Write the listing out again, exactly as it reads below.

#### RECORD SET:
+===+

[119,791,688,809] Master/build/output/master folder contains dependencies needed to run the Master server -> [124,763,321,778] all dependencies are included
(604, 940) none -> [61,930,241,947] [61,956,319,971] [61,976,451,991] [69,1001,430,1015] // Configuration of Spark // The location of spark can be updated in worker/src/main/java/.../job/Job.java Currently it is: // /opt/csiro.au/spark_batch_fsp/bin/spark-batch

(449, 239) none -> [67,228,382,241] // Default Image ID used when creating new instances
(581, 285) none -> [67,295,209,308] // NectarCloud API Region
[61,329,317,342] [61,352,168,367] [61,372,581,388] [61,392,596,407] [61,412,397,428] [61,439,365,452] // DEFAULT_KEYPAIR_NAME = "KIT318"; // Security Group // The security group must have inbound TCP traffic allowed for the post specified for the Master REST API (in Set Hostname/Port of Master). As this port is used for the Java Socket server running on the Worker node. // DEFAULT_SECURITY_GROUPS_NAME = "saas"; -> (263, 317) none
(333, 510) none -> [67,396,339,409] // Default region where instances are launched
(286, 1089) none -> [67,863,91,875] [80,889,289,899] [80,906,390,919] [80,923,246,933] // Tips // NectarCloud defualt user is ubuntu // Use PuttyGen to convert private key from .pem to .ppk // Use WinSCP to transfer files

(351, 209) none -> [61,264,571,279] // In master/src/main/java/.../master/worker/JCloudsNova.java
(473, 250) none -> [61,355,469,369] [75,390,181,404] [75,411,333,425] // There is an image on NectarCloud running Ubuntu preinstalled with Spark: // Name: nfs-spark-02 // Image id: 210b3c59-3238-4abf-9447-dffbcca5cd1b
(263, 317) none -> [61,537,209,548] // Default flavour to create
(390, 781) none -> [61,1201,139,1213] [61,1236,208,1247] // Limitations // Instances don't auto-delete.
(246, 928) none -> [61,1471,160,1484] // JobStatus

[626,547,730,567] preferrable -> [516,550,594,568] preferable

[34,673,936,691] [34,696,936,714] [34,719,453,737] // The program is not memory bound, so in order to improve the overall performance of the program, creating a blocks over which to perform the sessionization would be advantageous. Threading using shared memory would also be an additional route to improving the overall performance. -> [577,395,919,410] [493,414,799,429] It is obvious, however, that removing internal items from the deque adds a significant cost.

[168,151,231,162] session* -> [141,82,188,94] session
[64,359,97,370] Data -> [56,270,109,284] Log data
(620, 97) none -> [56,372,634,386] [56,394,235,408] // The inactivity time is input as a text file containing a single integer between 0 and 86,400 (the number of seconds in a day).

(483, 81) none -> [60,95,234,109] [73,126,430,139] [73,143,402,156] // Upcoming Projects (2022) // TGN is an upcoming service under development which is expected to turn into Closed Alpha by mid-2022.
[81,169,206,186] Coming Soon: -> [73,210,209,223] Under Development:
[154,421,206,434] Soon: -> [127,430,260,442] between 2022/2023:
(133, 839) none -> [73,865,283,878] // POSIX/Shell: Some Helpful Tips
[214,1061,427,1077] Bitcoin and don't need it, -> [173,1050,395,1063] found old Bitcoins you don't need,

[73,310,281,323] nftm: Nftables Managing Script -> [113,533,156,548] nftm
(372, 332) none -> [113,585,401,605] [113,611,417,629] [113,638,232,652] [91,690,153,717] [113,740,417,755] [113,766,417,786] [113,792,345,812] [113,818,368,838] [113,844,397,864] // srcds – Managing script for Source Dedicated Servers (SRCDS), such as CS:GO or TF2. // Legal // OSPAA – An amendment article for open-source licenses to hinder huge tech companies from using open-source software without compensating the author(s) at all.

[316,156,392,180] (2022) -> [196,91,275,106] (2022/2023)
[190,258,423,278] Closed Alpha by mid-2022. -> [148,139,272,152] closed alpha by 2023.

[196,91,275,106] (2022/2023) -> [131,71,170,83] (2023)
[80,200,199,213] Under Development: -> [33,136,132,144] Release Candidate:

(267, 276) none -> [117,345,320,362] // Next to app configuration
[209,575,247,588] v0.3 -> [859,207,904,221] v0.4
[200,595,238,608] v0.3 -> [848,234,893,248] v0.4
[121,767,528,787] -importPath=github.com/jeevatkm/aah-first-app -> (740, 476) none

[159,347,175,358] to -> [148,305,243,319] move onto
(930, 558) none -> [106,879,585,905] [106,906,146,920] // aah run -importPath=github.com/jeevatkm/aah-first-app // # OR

+===+

#### RESULT OF THE TASK:
[119,791,688,809] Master/build/output/master folder contains dependencies needed to run the Master server -> [124,763,321,778] all dependencies are included
(604, 940) none -> [61,930,241,947] [61,956,319,971] [61,976,451,991] [69,1001,430,1015] // Configuration of Spark // The location of spark can be updated in worker/src/main/java/.../job/Job.java Currently it is: // /opt/csiro.au/spark_batch_fsp/bin/spark-batch

(449, 239) none -> [67,228,382,241] // Default Image ID used when creating new instances
(581, 285) none -> [67,295,209,308] // NectarCloud API Region
[61,329,317,342] [61,352,168,367] [61,372,581,388] [61,392,596,407] [61,412,397,428] [61,439,365,452] // DEFAULT_KEYPAIR_NAME = "KIT318"; // Security Group // The security group must have inbound TCP traffic allowed for the post specified for the Master REST API (in Set Hostname/Port of Master). As this port is used for the Java Socket server running on the Worker node. // DEFAULT_SECURITY_GROUPS_NAME = "saas"; -> (263, 317) none
(333, 510) none -> [67,396,339,409] // Default region where instances are launched
(286, 1089) none -> [67,863,91,875] [80,889,289,899] [80,906,390,919] [80,923,246,933] // Tips // NectarCloud defualt user is ubuntu // Use PuttyGen to convert private key from .pem to .ppk // Use WinSCP to transfer files

(351, 209) none -> [61,264,571,279] // In master/src/main/java/.../master/worker/JCloudsNova.java
(473, 250) none -> [61,355,469,369] [75,390,181,404] [75,411,333,425] // There is an image on NectarCloud running Ubuntu preinstalled with Spark: // Name: nfs-spark-02 // Image id: 210b3c59-3238-4abf-9447-dffbcca5cd1b
(263, 317) none -> [61,537,209,548] // Default flavour to create
(390, 781) none -> [61,1201,139,1213] [61,1236,208,1247] // Limitations // Instances don't auto-delete.
(246, 928) none -> [61,1471,160,1484] // JobStatus

[626,547,730,567] preferrable -> [516,550,594,568] preferable

[34,673,936,691] [34,696,936,714] [34,719,453,737] // The program is not memory bound, so in order to improve the overall performance of the program, creating a blocks over which to perform the sessionization would be advantageous. Threading using shared memory would also be an additional route to improving the overall performance. -> [577,395,919,410] [493,414,799,429] It is obvious, however, that removing internal items from the deque adds a significant cost.

[168,151,231,162] session* -> [141,82,188,94] session
[64,359,97,370] Data -> [56,270,109,284] Log data
(620, 97) none -> [56,372,634,386] [56,394,235,408] // The inactivity time is input as a text file containing a single integer between 0 and 86,400 (the number of seconds in a day).

(483, 81) none -> [60,95,234,109] [73,126,430,139] [73,143,402,156] // Upcoming Projects (2022) // TGN is an upcoming service under development which is expected to turn into Closed Alpha by mid-2022.
[81,169,206,186] Coming Soon: -> [73,210,209,223] Under Development:
[154,421,206,434] Soon: -> [127,430,260,442] between 2022/2023:
(133, 839) none -> [73,865,283,878] // POSIX/Shell: Some Helpful Tips
[214,1061,427,1077] Bitcoin and don't need it, -> [173,1050,395,1063] found old Bitcoins you don't need,

[73,310,281,323] nftm: Nftables Managing Script -> [113,533,156,548] nftm
(372, 332) none -> [113,585,401,605] [113,611,417,629] [113,638,232,652] [91,690,153,717] [113,740,417,755] [113,766,417,786] [113,792,345,812] [113,818,368,838] [113,844,397,864] // srcds – Managing script for Source Dedicated Servers (SRCDS), such as CS:GO or TF2. // Legal // OSPAA – An amendment article for open-source licenses to hinder huge tech companies from using open-source software without compensating the author(s) at all.

[316,156,392,180] (2022) -> [196,91,275,106] (2022/2023)
[190,258,423,278] Closed Alpha by mid-2022. -> [148,139,272,152] closed alpha by 2023.

[196,91,275,106] (2022/2023) -> [131,71,170,83] (2023)
[80,200,199,213] Under Development: -> [33,136,132,144] Release Candidate:

(267, 276) none -> [117,345,320,362] // Next to app configuration
[209,575,247,588] v0.3 -> [859,207,904,221] v0.4
[200,595,238,608] v0.3 -> [848,234,893,248] v0.4
[121,767,528,787] -importPath=github.com/jeevatkm/aah-first-app -> (740, 476) none

[159,347,175,358] to -> [148,305,243,319] move onto
(930, 558) none -> [106,879,585,905] [106,906,146,920] // aah run -importPath=github.com/jeevatkm/aah-first-app // # OR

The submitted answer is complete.